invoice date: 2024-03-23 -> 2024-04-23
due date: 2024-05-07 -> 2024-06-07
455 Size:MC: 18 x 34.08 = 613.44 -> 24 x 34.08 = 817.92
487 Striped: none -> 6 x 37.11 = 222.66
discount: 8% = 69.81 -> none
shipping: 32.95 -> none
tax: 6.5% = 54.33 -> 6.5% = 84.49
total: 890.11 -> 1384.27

****************

## INSTRUCTIONS TO FOLLOW
In the records above, how many lines contain the string "date"? Reply with the number only.

## ANSWER TO THIS TASK
2